▸ **GOAL OF THE EXERCISE**
Return every line of the listing below so that it matches the original exactly.

——

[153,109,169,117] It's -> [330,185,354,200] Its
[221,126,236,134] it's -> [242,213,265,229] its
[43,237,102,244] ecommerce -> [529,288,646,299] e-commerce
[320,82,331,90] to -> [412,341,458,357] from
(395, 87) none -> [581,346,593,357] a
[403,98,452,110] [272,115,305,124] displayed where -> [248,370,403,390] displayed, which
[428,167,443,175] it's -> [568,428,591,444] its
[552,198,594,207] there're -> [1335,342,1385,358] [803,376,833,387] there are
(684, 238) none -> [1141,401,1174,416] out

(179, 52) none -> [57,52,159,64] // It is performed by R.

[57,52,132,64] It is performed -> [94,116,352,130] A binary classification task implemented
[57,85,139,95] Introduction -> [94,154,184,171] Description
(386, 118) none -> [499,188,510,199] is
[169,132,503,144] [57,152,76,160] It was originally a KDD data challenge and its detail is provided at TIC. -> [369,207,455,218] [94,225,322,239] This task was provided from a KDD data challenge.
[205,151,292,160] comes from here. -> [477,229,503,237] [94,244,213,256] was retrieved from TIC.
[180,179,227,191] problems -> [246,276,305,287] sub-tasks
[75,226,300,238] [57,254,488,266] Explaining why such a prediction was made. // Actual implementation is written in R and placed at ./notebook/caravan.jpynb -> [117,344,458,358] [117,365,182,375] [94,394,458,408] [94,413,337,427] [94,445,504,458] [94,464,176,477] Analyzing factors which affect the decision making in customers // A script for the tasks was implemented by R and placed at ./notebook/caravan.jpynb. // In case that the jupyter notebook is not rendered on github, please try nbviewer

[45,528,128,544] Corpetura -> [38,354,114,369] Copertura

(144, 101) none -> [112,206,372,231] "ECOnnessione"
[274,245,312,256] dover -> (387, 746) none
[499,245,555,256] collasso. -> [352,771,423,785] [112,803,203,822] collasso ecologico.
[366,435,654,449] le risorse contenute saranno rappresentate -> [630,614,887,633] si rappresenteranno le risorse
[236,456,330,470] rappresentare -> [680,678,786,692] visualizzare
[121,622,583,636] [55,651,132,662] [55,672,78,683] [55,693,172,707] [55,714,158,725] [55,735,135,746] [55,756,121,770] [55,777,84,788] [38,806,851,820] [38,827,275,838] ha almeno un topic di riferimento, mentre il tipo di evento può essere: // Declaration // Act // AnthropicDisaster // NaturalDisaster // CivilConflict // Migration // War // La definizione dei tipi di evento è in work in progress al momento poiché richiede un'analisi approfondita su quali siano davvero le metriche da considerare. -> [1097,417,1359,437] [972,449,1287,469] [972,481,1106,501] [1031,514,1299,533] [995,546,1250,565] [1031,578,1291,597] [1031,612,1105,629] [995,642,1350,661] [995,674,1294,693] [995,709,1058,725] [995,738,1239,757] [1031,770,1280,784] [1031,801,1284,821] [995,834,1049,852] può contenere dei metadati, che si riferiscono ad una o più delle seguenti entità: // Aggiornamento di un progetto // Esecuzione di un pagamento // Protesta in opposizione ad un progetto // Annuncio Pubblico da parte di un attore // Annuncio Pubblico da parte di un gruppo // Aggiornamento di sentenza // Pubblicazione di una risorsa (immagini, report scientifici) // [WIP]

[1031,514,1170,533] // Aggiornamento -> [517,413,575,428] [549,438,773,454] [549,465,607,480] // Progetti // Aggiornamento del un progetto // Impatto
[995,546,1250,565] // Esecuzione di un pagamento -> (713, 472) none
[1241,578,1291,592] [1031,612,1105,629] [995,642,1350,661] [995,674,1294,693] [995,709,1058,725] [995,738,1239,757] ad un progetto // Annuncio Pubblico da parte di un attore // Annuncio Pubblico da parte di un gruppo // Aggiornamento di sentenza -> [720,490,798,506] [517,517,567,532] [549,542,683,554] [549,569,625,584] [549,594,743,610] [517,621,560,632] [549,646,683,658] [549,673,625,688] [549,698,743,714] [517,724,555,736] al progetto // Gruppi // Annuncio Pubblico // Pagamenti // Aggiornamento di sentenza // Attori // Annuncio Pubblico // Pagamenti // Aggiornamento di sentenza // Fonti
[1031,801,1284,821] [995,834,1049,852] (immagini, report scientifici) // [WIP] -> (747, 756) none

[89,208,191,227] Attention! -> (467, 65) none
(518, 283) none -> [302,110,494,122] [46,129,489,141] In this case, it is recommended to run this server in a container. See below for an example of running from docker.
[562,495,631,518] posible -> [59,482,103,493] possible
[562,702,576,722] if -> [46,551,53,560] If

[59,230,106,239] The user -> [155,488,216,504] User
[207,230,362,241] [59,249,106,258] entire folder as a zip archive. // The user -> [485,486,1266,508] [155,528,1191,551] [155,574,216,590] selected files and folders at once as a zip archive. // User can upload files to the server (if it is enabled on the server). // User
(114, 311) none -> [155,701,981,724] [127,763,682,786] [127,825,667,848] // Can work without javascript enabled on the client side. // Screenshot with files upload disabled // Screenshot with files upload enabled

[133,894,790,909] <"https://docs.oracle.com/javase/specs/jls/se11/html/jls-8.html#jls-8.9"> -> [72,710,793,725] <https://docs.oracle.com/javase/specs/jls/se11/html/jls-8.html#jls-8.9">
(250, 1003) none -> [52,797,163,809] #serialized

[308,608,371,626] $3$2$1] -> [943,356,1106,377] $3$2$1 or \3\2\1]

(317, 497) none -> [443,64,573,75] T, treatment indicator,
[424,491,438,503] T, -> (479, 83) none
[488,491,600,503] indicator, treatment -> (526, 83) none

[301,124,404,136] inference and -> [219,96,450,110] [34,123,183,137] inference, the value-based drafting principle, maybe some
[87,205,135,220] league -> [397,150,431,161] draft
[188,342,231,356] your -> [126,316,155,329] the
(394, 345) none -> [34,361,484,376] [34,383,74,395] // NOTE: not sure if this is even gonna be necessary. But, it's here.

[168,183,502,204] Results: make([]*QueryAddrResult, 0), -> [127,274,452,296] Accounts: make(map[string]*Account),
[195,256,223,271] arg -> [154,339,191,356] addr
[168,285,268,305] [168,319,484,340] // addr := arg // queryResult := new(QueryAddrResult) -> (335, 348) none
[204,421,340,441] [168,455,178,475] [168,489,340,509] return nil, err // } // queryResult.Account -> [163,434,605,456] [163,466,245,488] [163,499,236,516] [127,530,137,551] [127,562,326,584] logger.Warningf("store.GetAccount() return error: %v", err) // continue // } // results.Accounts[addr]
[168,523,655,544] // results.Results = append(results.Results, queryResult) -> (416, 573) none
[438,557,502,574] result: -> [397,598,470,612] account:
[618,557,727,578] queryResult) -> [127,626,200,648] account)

——

▸ **WRITTEN ANSWER**
[153,109,169,117] It's -> [330,185,354,200] Its
[221,126,236,134] it's -> [242,213,265,229] its
[43,237,102,244] ecommerce -> [529,288,646,299] e-commerce
[320,82,331,90] to -> [412,341,458,357] from
(395, 87) none -> [581,346,593,357] a
[403,98,452,110] [272,115,305,124] displayed where -> [248,370,403,390] displayed, which
[428,167,443,175] it's -> [568,428,591,444] its
[552,198,594,207] there're -> [1335,342,1385,358] [803,376,833,387] there are
(684, 238) none -> [1141,401,1174,416] out

(179, 52) none -> [57,52,159,64] // It is performed by R.

[57,52,132,64] It is performed -> [94,116,352,130] A binary classification task implemented
[57,85,139,95] Introduction -> [94,154,184,171] Description
(386, 118) none -> [499,188,510,199] is
[169,132,503,144] [57,152,76,160] It was originally a KDD data challenge and its detail is provided at TIC. -> [369,207,455,218] [94,225,322,239] This task was provided from a KDD data challenge.
[205,151,292,160] comes from here. -> [477,229,503,237] [94,244,213,256] was retrieved from TIC.
[180,179,227,191] problems -> [246,276,305,287] sub-tasks
[75,226,300,238] [57,254,488,266] Explaining why such a prediction was made. // Actual implementation is written in R and placed at ./notebook/caravan.jpynb -> [117,344,458,358] [117,365,182,375] [94,394,458,408] [94,413,337,427] [94,445,504,458] [94,464,176,477] Analyzing factors which affect the decision making in customers // A script for the tasks was implemented by R and placed at ./notebook/caravan.jpynb. // In case that the jupyter notebook is not rendered on github, please try nbviewer

[45,528,128,544] Corpetura -> [38,354,114,369] Copertura

(144, 101) none -> [112,206,372,231] "ECOnnessione"
[274,245,312,256] dover -> (387, 746) none
[499,245,555,256] collasso. -> [352,771,423,785] [112,803,203,822] collasso ecologico.
[366,435,654,449] le risorse contenute saranno rappresentate -> [630,614,887,633] si rappresenteranno le risorse
[236,456,330,470] rappresentare -> [680,678,786,692] visualizzare
[121,622,583,636] [55,651,132,662] [55,672,78,683] [55,693,172,707] [55,714,158,725] [55,735,135,746] [55,756,121,770] [55,777,84,788] [38,806,851,820] [38,827,275,838] ha almeno un topic di riferimento, mentre il tipo di evento può essere: // Declaration // Act // AnthropicDisaster // NaturalDisaster // CivilConflict // Migration // War // La definizione dei tipi di evento è in work in progress al momento poiché richiede un'analisi approfondita su quali siano davvero le metriche da considerare. -> [1097,417,1359,437] [972,449,1287,469] [972,481,1106,501] [1031,514,1299,533] [995,546,1250,565] [1031,578,1291,597] [1031,612,1105,629] [995,642,1350,661] [995,674,1294,693] [995,709,1058,725] [995,738,1239,757] [1031,770,1280,784] [1031,801,1284,821] [995,834,1049,852] può contenere dei metadati, che si riferiscono ad una o più delle seguenti entità: // Aggiornamento di un progetto // Esecuzione di un pagamento // Protesta in opposizione ad un progetto // Annuncio Pubblico da parte di un attore // Annuncio Pubblico da parte di un gruppo // Aggiornamento di sentenza // Pubblicazione di una risorsa (immagini, report scientifici) // [WIP]

[1031,514,1170,533] // Aggiornamento -> [517,413,575,428] [549,438,773,454] [549,465,607,480] // Progetti // Aggiornamento del un progetto // Impatto
[995,546,1250,565] // Esecuzione di un pagamento -> (713, 472) none
[1241,578,1291,592] [1031,612,1105,629] [995,642,1350,661] [995,674,1294,693] [995,709,1058,725] [995,738,1239,757] ad un progetto // Annuncio Pubblico da parte di un attore // Annuncio Pubblico da parte di un gruppo // Aggiornamento di sentenza -> [720,490,798,506] [517,517,567,532] [549,542,683,554] [549,569,625,584] [549,594,743,610] [517,621,560,632] [549,646,683,658] [549,673,625,688] [549,698,743,714] [517,724,555,736] al progetto // Gruppi // Annuncio Pubblico // Pagamenti // Aggiornamento di sentenza // Attori // Annuncio Pubblico // Pagamenti // Aggiornamento di sentenza // Fonti
[1031,801,1284,821] [995,834,1049,852] (immagini, report scientifici) // [WIP] -> (747, 756) none

[89,208,191,227] Attention! -> (467, 65) none
(518, 283) none -> [302,110,494,122] [46,129,489,141] In this case, it is recommended to run this server in a container. See below for an example of running from docker.
[562,495,631,518] posible -> [59,482,103,493] possible
[562,702,576,722] if -> [46,551,53,560] If

[59,230,106,239] The user -> [155,488,216,504] User
[207,230,362,241] [59,249,106,258] entire folder as a zip archive. // The user -> [485,486,1266,508] [155,528,1191,551] [155,574,216,590] selected files and folders at once as a zip archive. // User can upload files to the server (if it is enabled on the server). // User
(114, 311) none -> [155,701,981,724] [127,763,682,786] [127,825,667,848] // Can work without javascript enabled on the client side. // Screenshot with files upload disabled // Screenshot with files upload enabled

[133,894,790,909] <"https://docs.oracle.com/javase/specs/jls/se11/html/jls-8.html#jls-8.9"> -> [72,710,793,725] <https://docs.oracle.com/javase/specs/jls/se11/html/jls-8.html#jls-8.9">
(250, 1003) none -> [52,797,163,809] #serialized

[308,608,371,626] $3$2$1] -> [943,356,1106,377] $3$2$1 or \3\2\1]

(317, 497) none -> [443,64,573,75] T, treatment indicator,
[424,491,438,503] T, -> (479, 83) none
[488,491,600,503] indicator, treatment -> (526, 83) none

[301,124,404,136] inference and -> [219,96,450,110] [34,123,183,137] inference, the value-based drafting principle, maybe some
[87,205,135,220] league -> [397,150,431,161] draft
[188,342,231,356] your -> [126,316,155,329] the
(394, 345) none -> [34,361,484,376] [34,383,74,395] // NOTE: not sure if this is even gonna be necessary. But, it's here.

[168,183,502,204] Results: make([]*QueryAddrResult, 0), -> [127,274,452,296] Accounts: make(map[string]*Account),
[195,256,223,271] arg -> [154,339,191,356] addr
[168,285,268,305] [168,319,484,340] // addr := arg // queryResult := new(QueryAddrResult) -> (335, 348) none
[204,421,340,441] [168,455,178,475] [168,489,340,509] return nil, err // } // queryResult.Account -> [163,434,605,456] [163,466,245,488] [163,499,236,516] [127,530,137,551] [127,562,326,584] logger.Warningf("store.GetAccount() return error: %v", err) // continue // } // results.Accounts[addr]
[168,523,655,544] // results.Results = append(results.Results, queryResult) -> (416, 573) none
[438,557,502,574] result: -> [397,598,470,612] account:
[618,557,727,578] queryResult) -> [127,626,200,648] account)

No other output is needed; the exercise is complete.